Change detection outputs
== Segment start ==

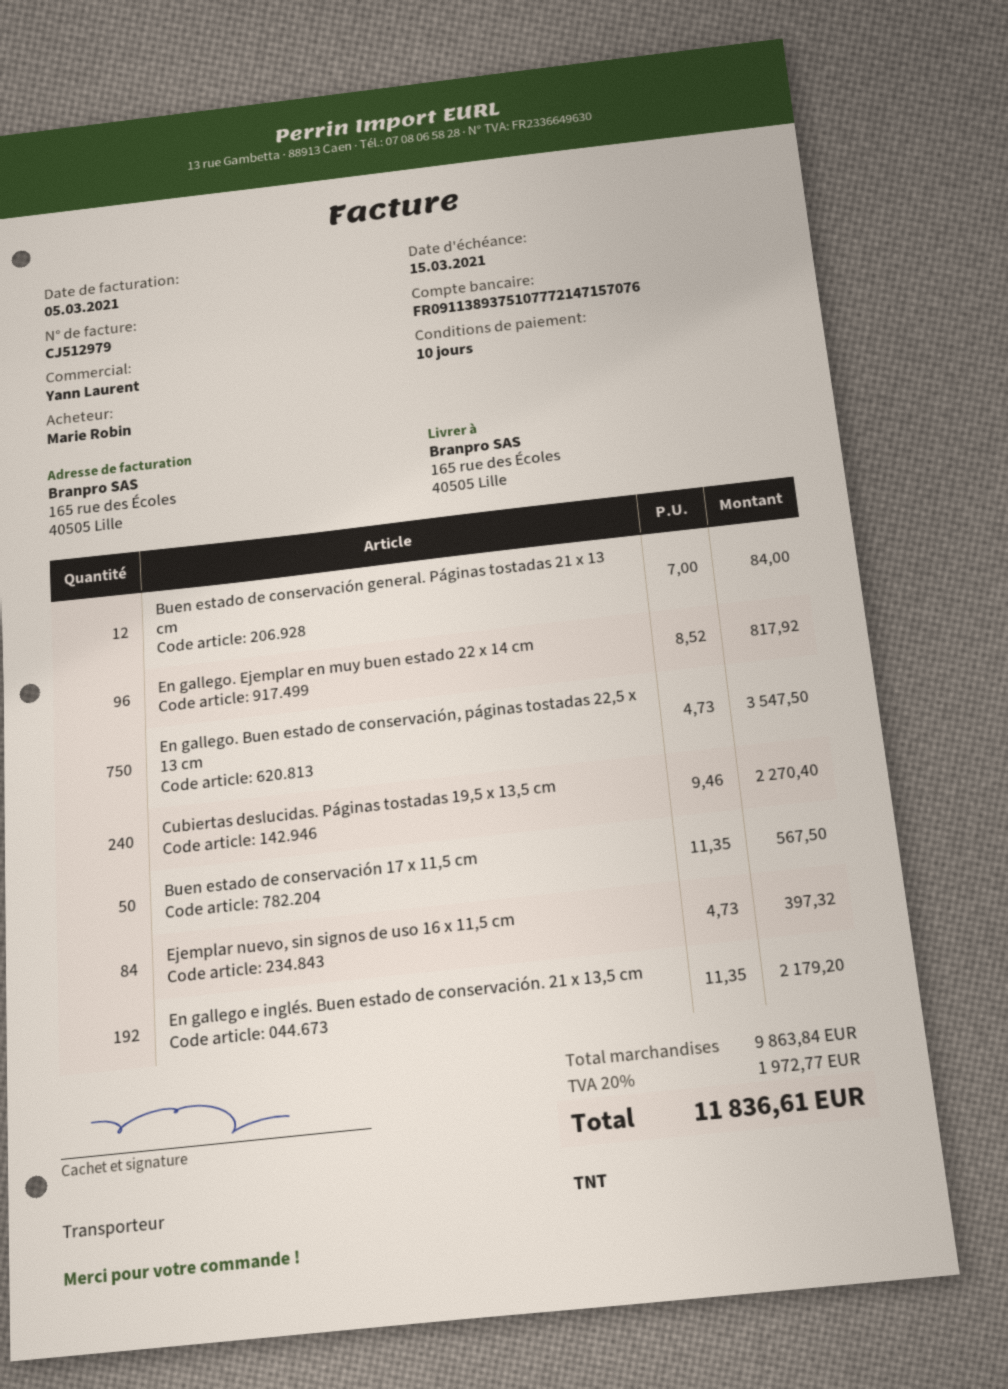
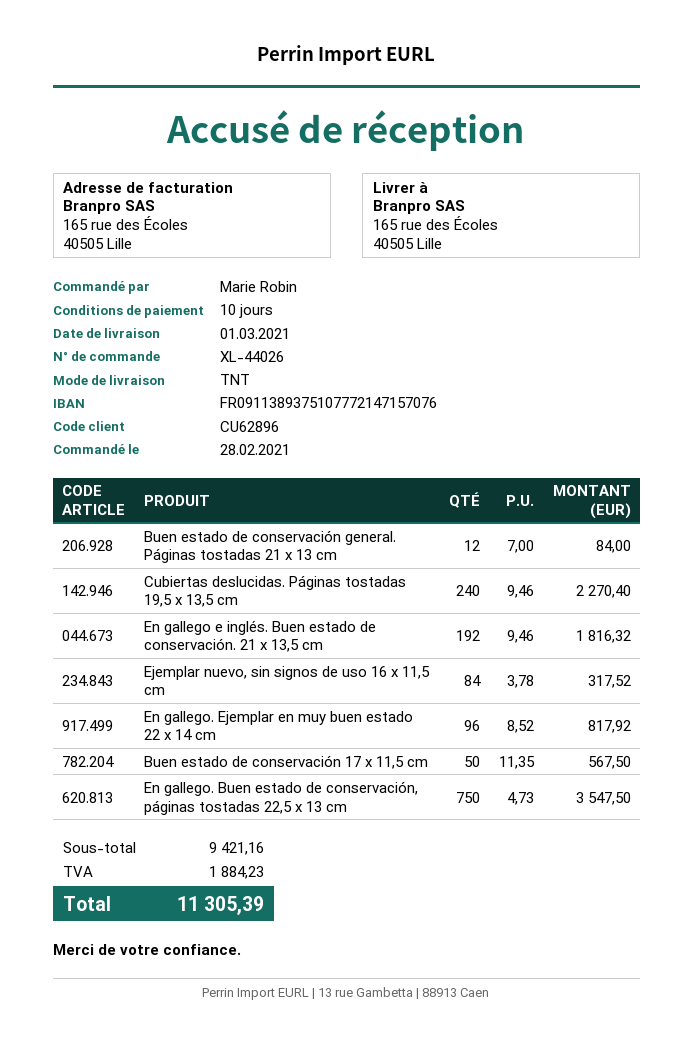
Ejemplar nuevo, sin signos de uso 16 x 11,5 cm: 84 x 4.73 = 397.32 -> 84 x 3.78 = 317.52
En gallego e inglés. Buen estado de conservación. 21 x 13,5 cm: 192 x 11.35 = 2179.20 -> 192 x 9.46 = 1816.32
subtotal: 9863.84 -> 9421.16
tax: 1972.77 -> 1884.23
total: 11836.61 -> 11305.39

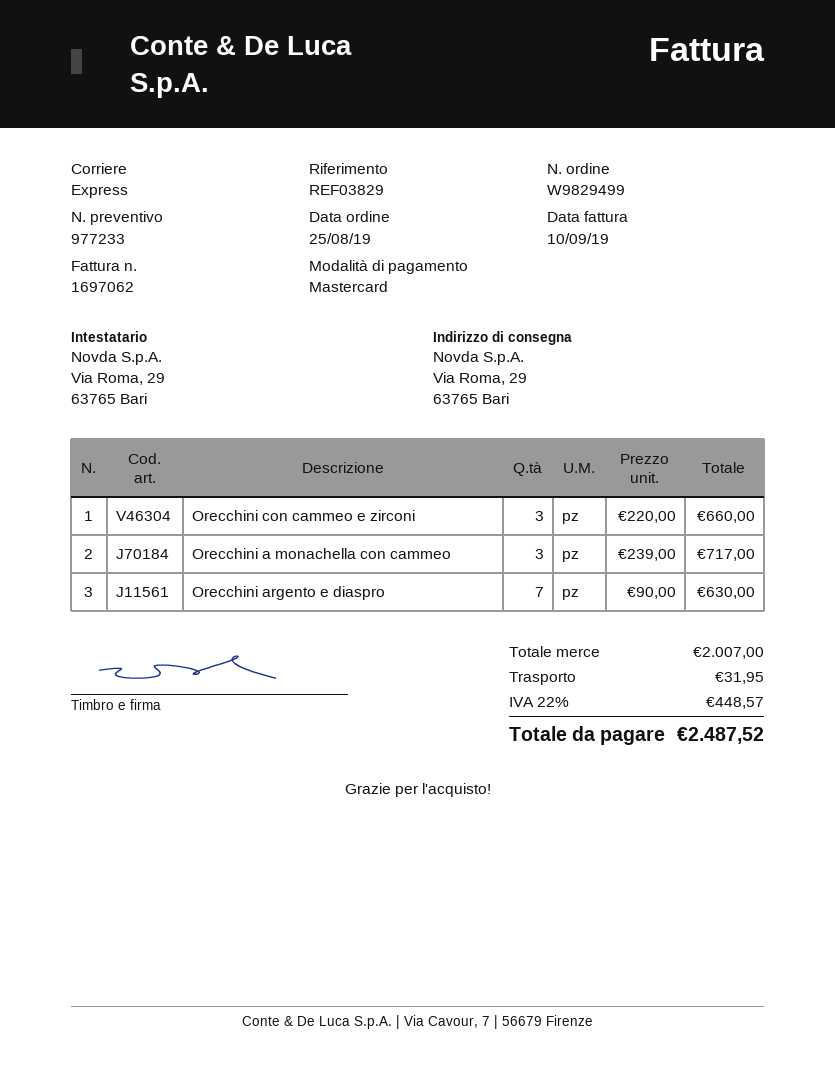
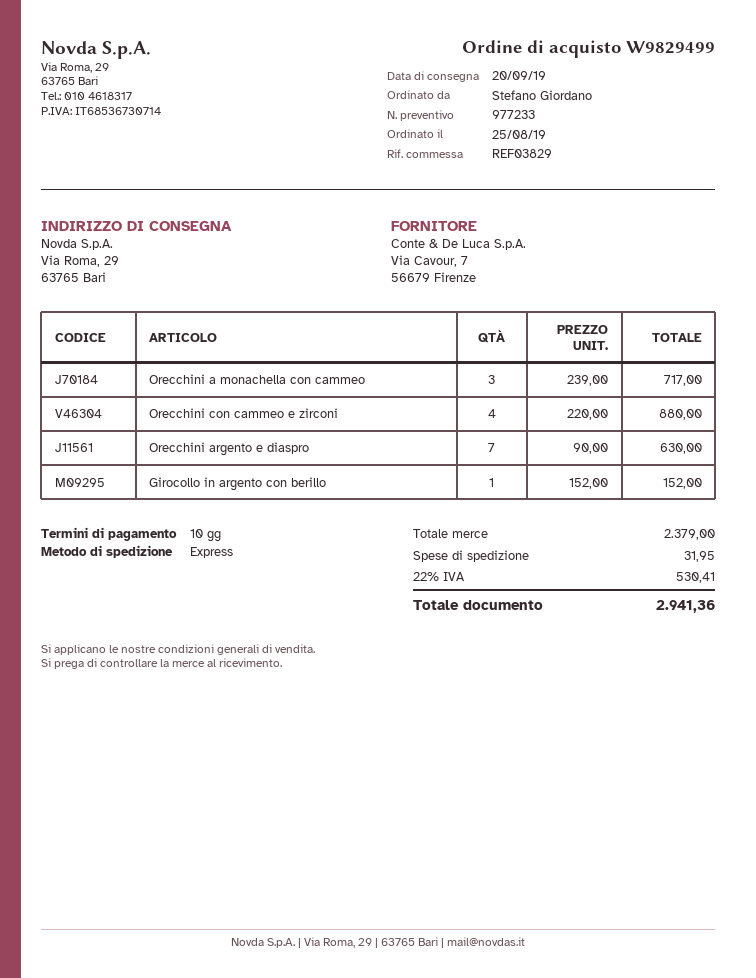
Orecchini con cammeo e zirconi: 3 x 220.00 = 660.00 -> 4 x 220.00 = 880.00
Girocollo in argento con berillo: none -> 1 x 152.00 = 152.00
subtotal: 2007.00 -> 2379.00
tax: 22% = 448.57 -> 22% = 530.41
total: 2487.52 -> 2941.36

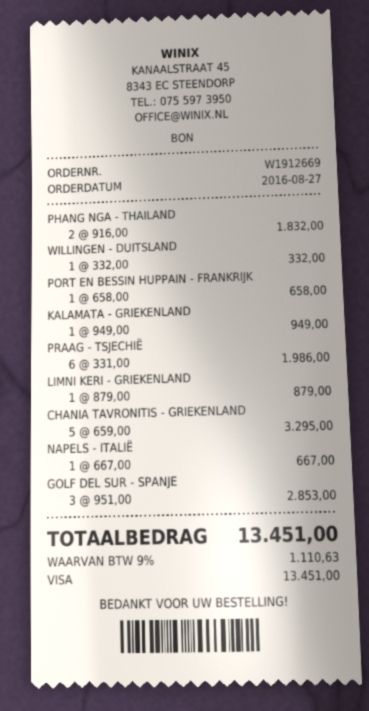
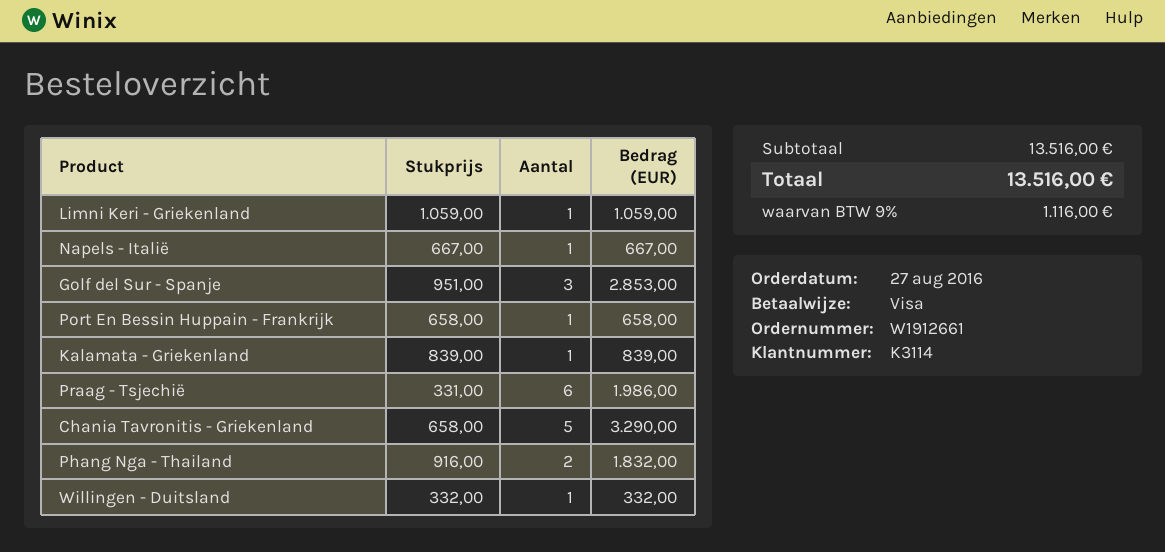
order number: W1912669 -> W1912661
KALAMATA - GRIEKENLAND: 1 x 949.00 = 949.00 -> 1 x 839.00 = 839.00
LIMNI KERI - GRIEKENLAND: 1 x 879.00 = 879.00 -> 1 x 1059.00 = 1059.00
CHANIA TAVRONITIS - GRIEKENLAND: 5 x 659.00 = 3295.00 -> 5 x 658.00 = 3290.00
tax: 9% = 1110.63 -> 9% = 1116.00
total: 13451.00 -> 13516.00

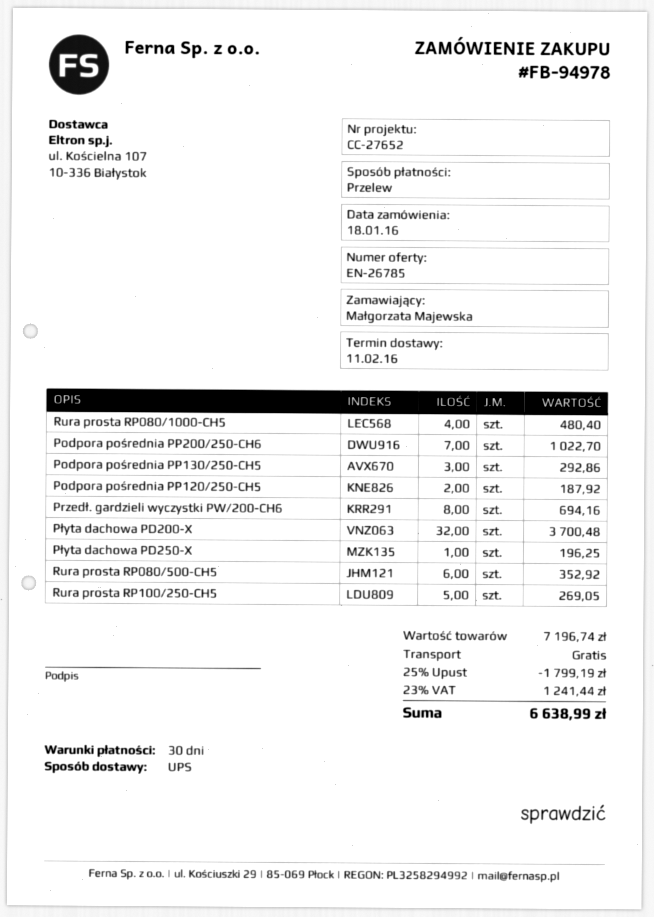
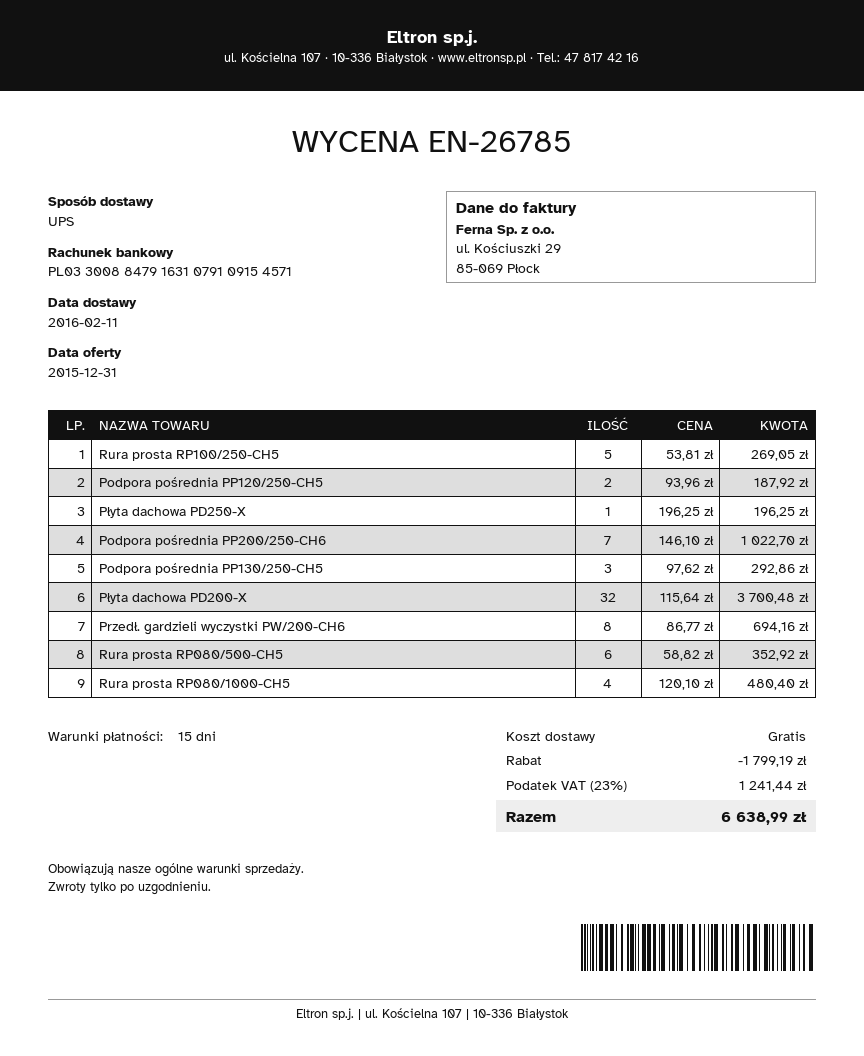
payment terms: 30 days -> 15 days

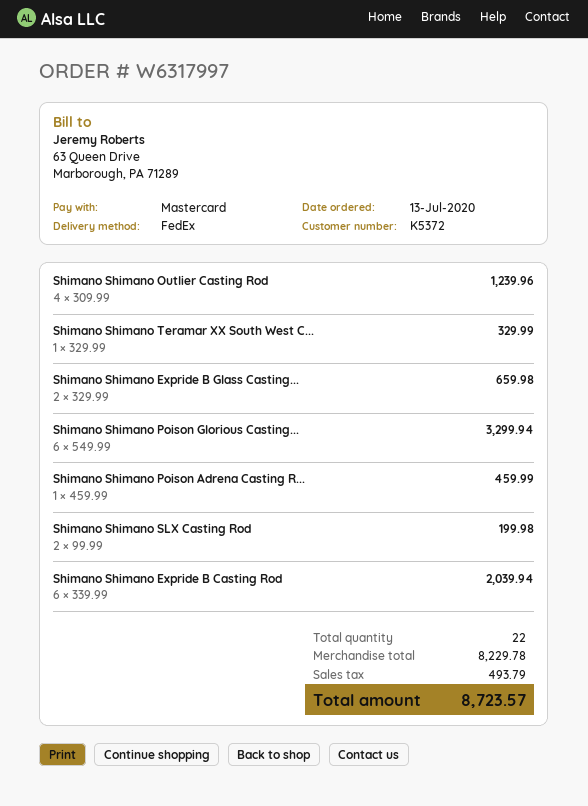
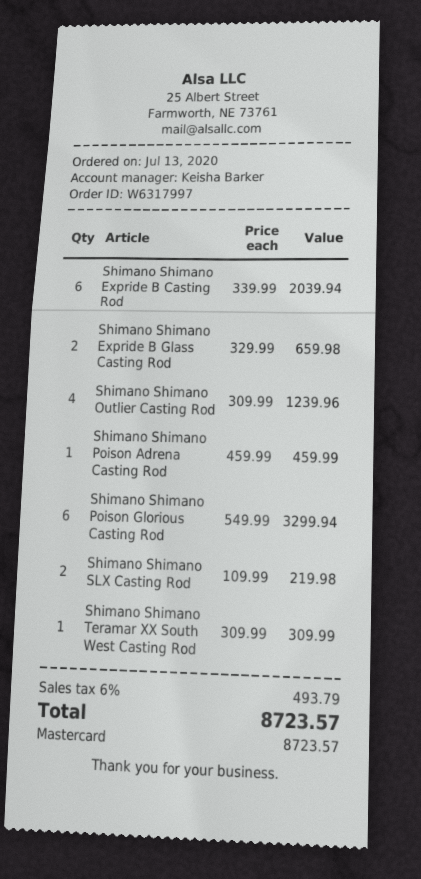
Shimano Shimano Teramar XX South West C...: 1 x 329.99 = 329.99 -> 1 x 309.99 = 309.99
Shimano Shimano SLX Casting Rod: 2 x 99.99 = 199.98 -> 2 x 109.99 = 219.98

== Segment end ==

Copy out each line of the records above that includes "GRIEKENLAND".

KALAMATA - GRIEKENLAND: 1 x 949.00 = 949.00 -> 1 x 839.00 = 839.00
LIMNI KERI - GRIEKENLAND: 1 x 879.00 = 879.00 -> 1 x 1059.00 = 1059.00
CHANIA TAVRONITIS - GRIEKENLAND: 5 x 659.00 = 3295.00 -> 5 x 658.00 = 3290.00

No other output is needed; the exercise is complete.